Writing in the American Heart Association journal Hypertension, two research teams, one in the Netherlands and the other in the United States, report that dietary levels of these and other nutrients during formative months and years appear to be "important determinants" of blood pressure.
In the Dutch study, researchers re-tested blood pressures of 167 children who, as infants, had been in a 1980 trial of sodium-lowering on blood pressure during the first six months of their lives 15 years earlier. Youngsters who had been on a low-sodium diet and had lower blood pressures at the end of that six-month trial still had lower pressures when re-examined 15 years later, compared with those who as infants ate "normal" amounts of sodium.
In the U.S. study, an analysis of nutrient intake among adolescents found that children who consumed more calcium and fiber had lower diastolic blood pressure, while eating more dietary fat was linked to higher diastolic pressure.

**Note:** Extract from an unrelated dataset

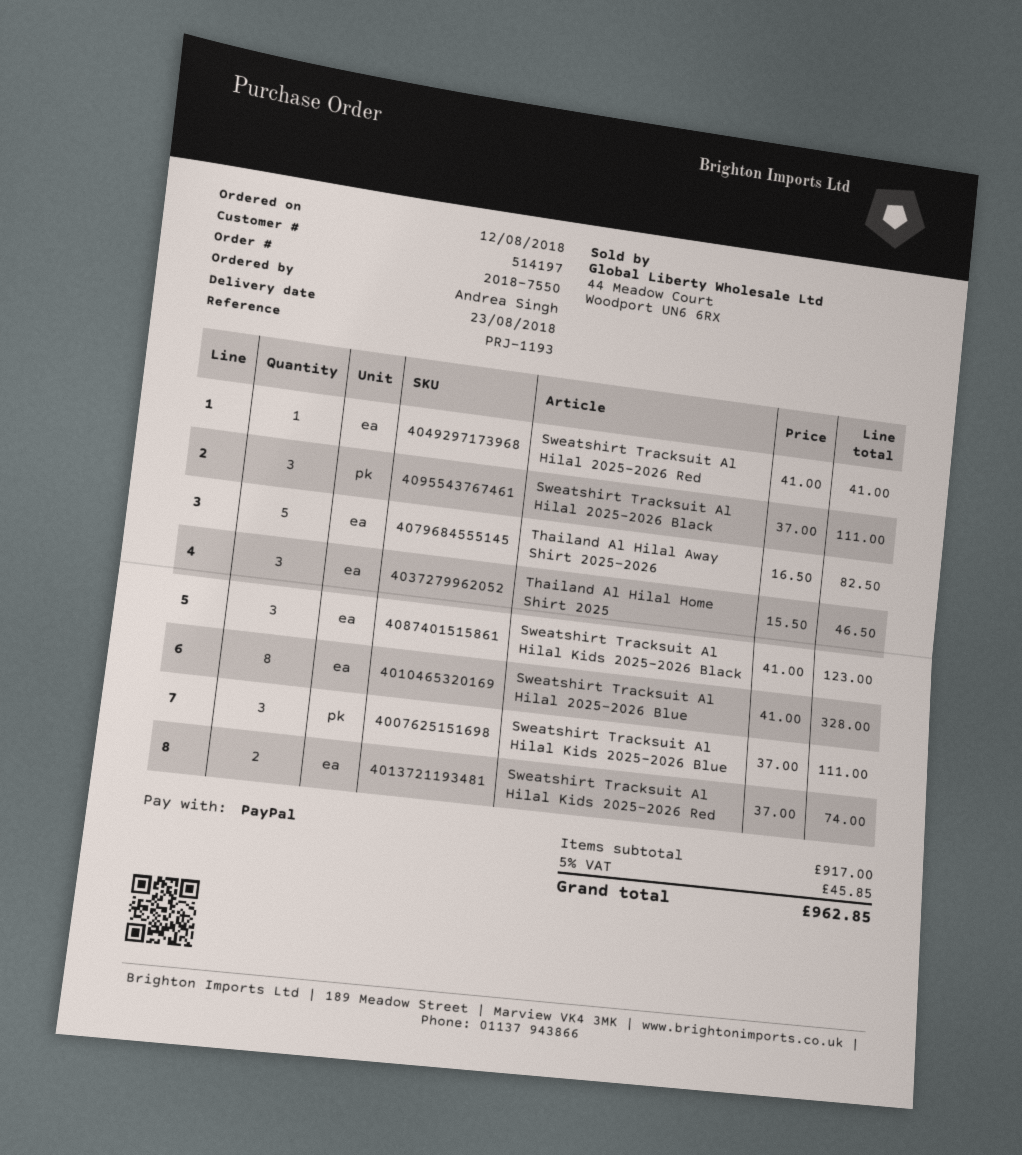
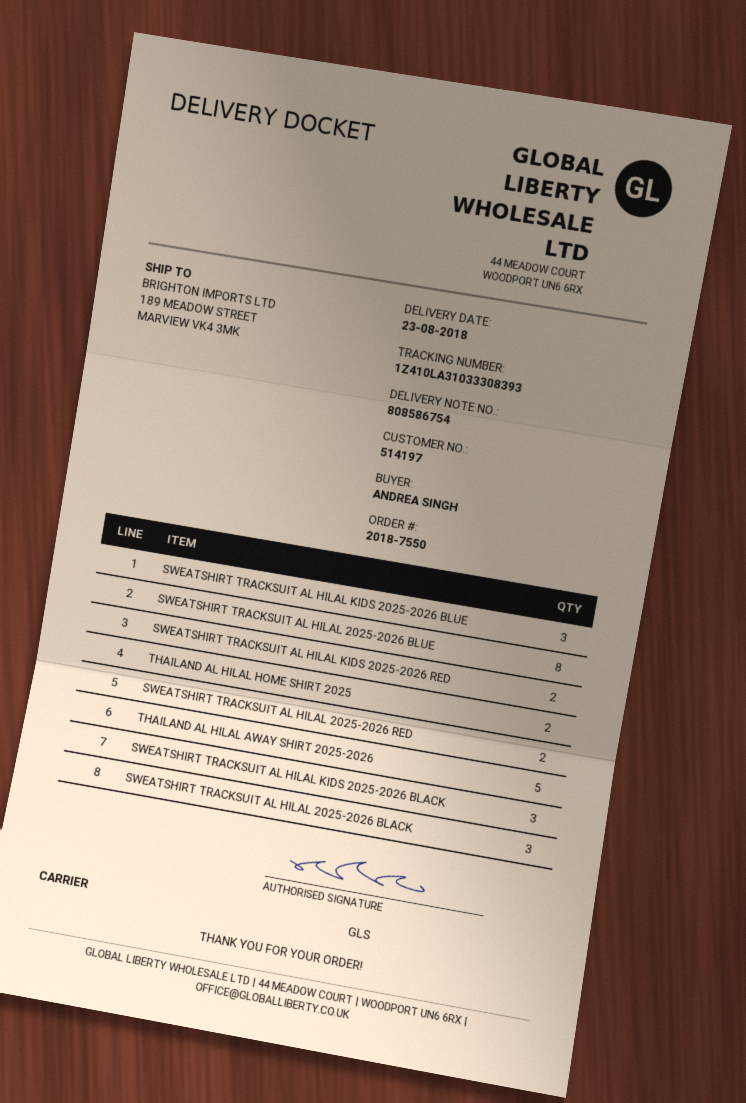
Sweatshirt Tracksuit Al Hilal 2025-2026 Red: 1 -> 2
Thailand Al Hilal Home Shirt 2025: 3 -> 2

Diastolic blood pressure, the "lower" number in a blood pressure reading, measures pressure between heartbeats.
The Dutch study, conducted by scientists at Rotterdam's Erasmus University Medical School, found that the children who had been in the original low-sodium diet group had diastolic blood pressures that were 2.2 millimeters of mercury (mm Hg) lower than the normal-sodium group. These children also had systolic blood pressures (the "upper" number, reflecting pressure as the heart contracts) that were 3.6 mm Hg lower than the normal-sodium group.
Small changes in blood pressure could prove significant over the course of a lifetime.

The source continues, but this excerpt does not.